Dix membres d’IFSWF ont contribué au second livre blanc, intitulé Comparison of Members’ Experiences Investing in Public versus Private Markets [Investir sur les marchés boursiers ou les marchés privés : comparaison des expériences des membres] qui examine l’approche d’investissement adoptée par les fonds souverains sur les marchés privés.

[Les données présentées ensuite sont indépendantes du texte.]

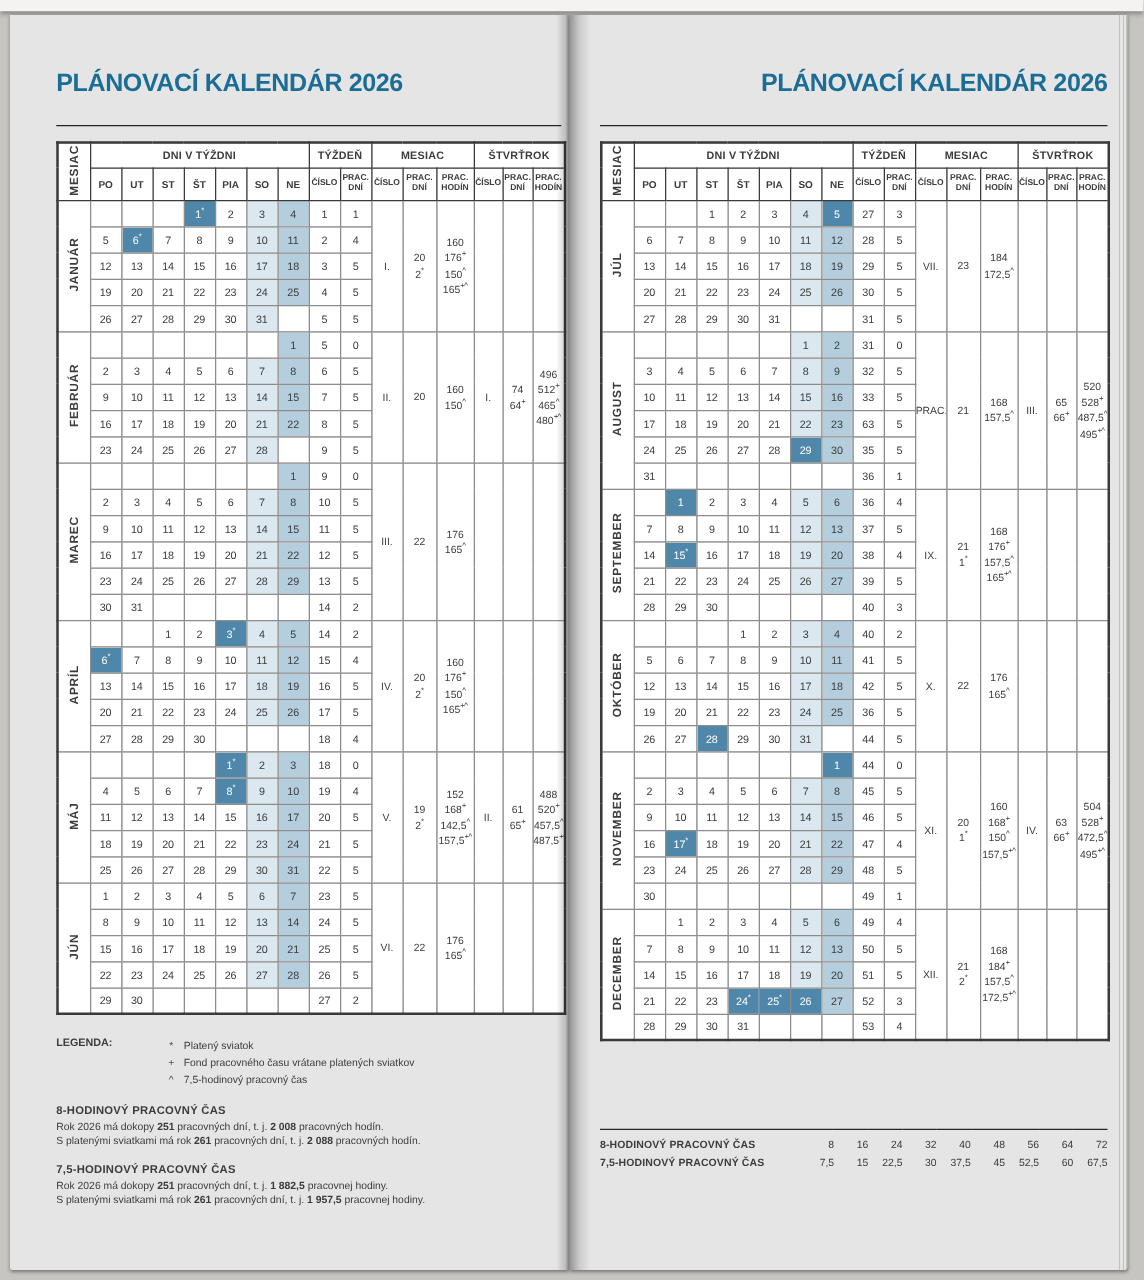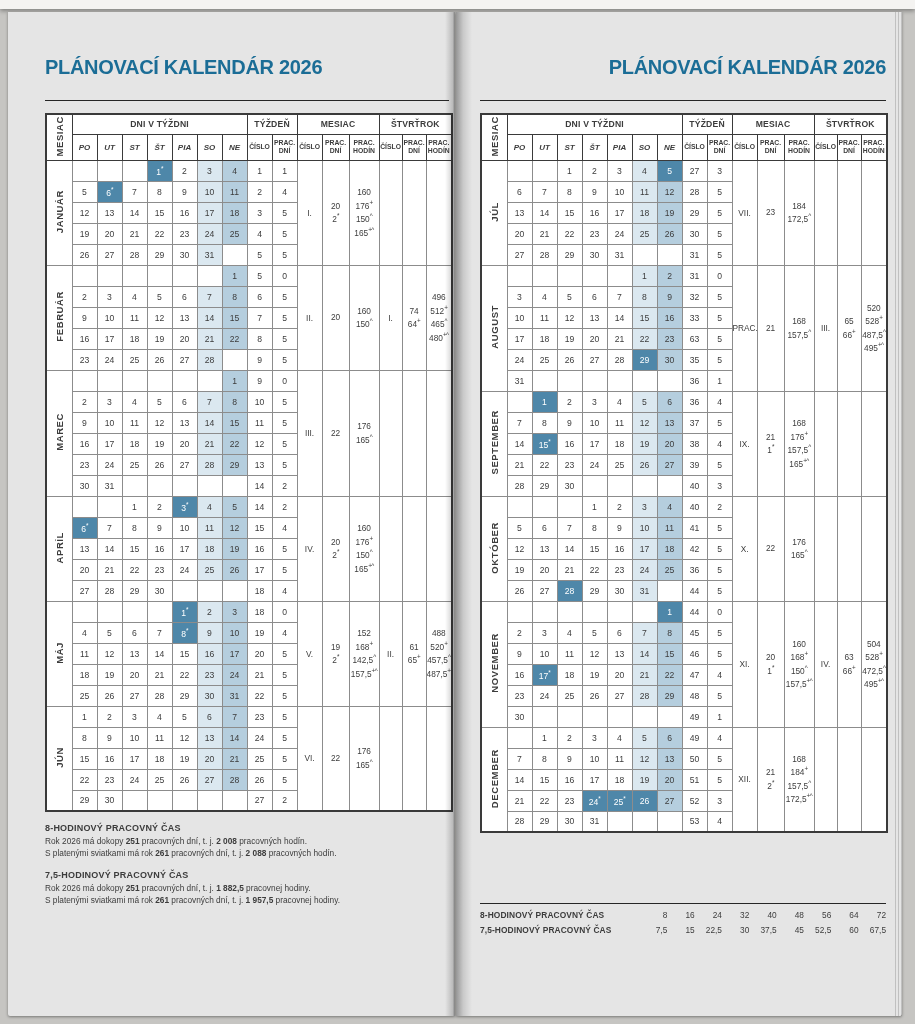--- a/index.html
+++ b/index.html
@@ -33,21 +33,21 @@
   .page-title.right{text-align:right;}
   .title-rule{border-top:1.6px solid #262626; margin-top:21px;}
   .cal-wrap{margin-top:12px;}
 
   table.cal{border-collapse:collapse; table-layout:fixed; width:406px; border:2px solid var(--bdh);}
   .cal th,.cal td{border:1px solid var(--bd); overflow:hidden; text-align:center; vertical-align:middle;}
   .cal thead th{border-color:var(--bdh); font-weight:700; background:#fff;}
   .cal thead tr.h1 th{font-size:8.6px; height:20px; letter-spacing:.2px;}
   .cal thead tr.h2 th{font-size:7.6px; height:26px; letter-spacing:0;}
   .cal thead tr.h2 th .l{line-height:8px; font-size:6.8px;}
-  .cal thead tr.h2 th.dayh{font-size:8px;font-style:italic;}
+  .cal thead tr.h2 th.dayh{font-size:8px;}
   .cal thead th.vh{font-weight:700;}
   .vert{writing-mode:vertical-rl; transform:rotate(180deg); display:inline-block;
         font-weight:700; letter-spacing:.6px; font-size:9.5px; white-space:nowrap;}
   .cal td{height:21px; font-size:8.6px; color:var(--txt); background:#fff;}
   .cal td.sat{background:var(--sat);}
   .cal td.sun{background:var(--sun);}
   .cal td.hol{background:var(--hol); color:#fff;}
   .cal td.mlabel{background:#fff;}
   .cal td.sum{font-size:8.3px;}
   .cal td.sum div{line-height:10.5px;}
@@ -583,20 +583,39 @@
               <td class="day"></td>
               <td class="day"></td>
               <td class="day"></td>
               <td class="day"></td>
               <td>27</td>
               <td>2</td>
             </tr>
           </tbody>
         </table>
       </div>
+    <div class="legend">
+      <div class="lab">LEGENDA:</div>
+      <table>
+          <tbody>
+        <tr>
+              <td class="sym">*</td>
+            <td>Platený sviatok</td>
+            </tr>
+        <tr>
+              <td class="sym">+</td>
+            <td>Fond pracovného času vrátane platených sviatkov</td>
+            </tr>
+        <tr>
+              <td class="sym">^</td>
+            <td>7,5-hodinový pracovný čas</td>
+            </tr>
+      </tbody>
+        </table>
+    </div>
     <div id="wt-blocks">
         <div class="wt-block">
           <div class="wt-title">8-HODINOVÝ PRACOVNÝ ČAS</div>
           <div class="wt-line">Rok 2026 má dokopy <b>251</b> pracovných dní, t. j. <b>2 008</b> pracovných hodín.</div>
           <div class="wt-line">S platenými sviatkami má rok <b>261</b> pracovných dní, t. j. <b>2 088</b> pracovných hodín.</div>
         </div>
         <div class="wt-block">
           <div class="wt-title">7,5-HODINOVÝ PRACOVNÝ ČAS</div>
           <div class="wt-line">Rok 2026 má dokopy <b>251</b> pracovných dní, t. j. <b>1 882,5</b> pracovnej hodiny.</div>
           <div class="wt-line">S platenými sviatkami má rok <b>261</b> pracovných dní, t. j. <b>1 957,5</b> pracovnej hodiny.</div>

En voici les principaux résultats :

  • les fonds souverains choisissent souvent d’investir sur les marchés privés car ils pensent pouvoir ainsi bénéficier de la prime d’illiquidité que présentent ces actifs en raison de leurs engagements de long terme. Ils estiment également que les marchés privés sont moins efficients, et par conséquent, présentent davantage d’opportunités de rendement ;
  • les fonds souverains ont eu du succès sur les marchés privés, mais beaucoup d’entre eux font état de débats internes continus quant à l’adéquation de la prime de rendement aux risques supplémentaires encourus dans leur portefeuille ;
  • les fonds souverains évoquent un nombre de facteurs variés expliquant leur réussite sur les marchés privés, notamment la promotion d’une culture favorisant l’investissement à long terme, le recrutement et la rétention d’un personnel qualifié, le partenariat avec d’autres fonds souverains, l’affectation d’équipes multidisciplinaires chargées de la due diligence et une évolution progressive pour rester en phase avec le développement des capacités internes ;
  • parmi les fonds souverains interrogés pour ce dossier, 50 % ont affirmé avoir dû effectuer des changements dans leur processus de gouvernance pour faire face au défi de la rapidité de prise de décision sur les marchés privés.

« La conjoncture de marché a énormément évolué ces dernières années et les fonds souverains sont confrontés à une gamme toujours plus étendue d’opportunités d’investissement, que ce soit sur les marchés boursiers ou sur les marchés privés » déclare Roberto Marsella de CDP Equity (une société du groupe Cassa Depositi e Prestiti en Italie), qui préside le comité des pratiques d’investissement de l’IFSWF. « Pour y faire face, nombre d’entre eux reconsidèrent actuellement leurs méthodes de construction des portefeuilles, pour mieux en mesurer et gérer le risque. Le contexte de faibles taux d’intérêts présente de nouveaux défis et exige une réévaluation des méthodologies d’investissement et des compétences professionnelles ».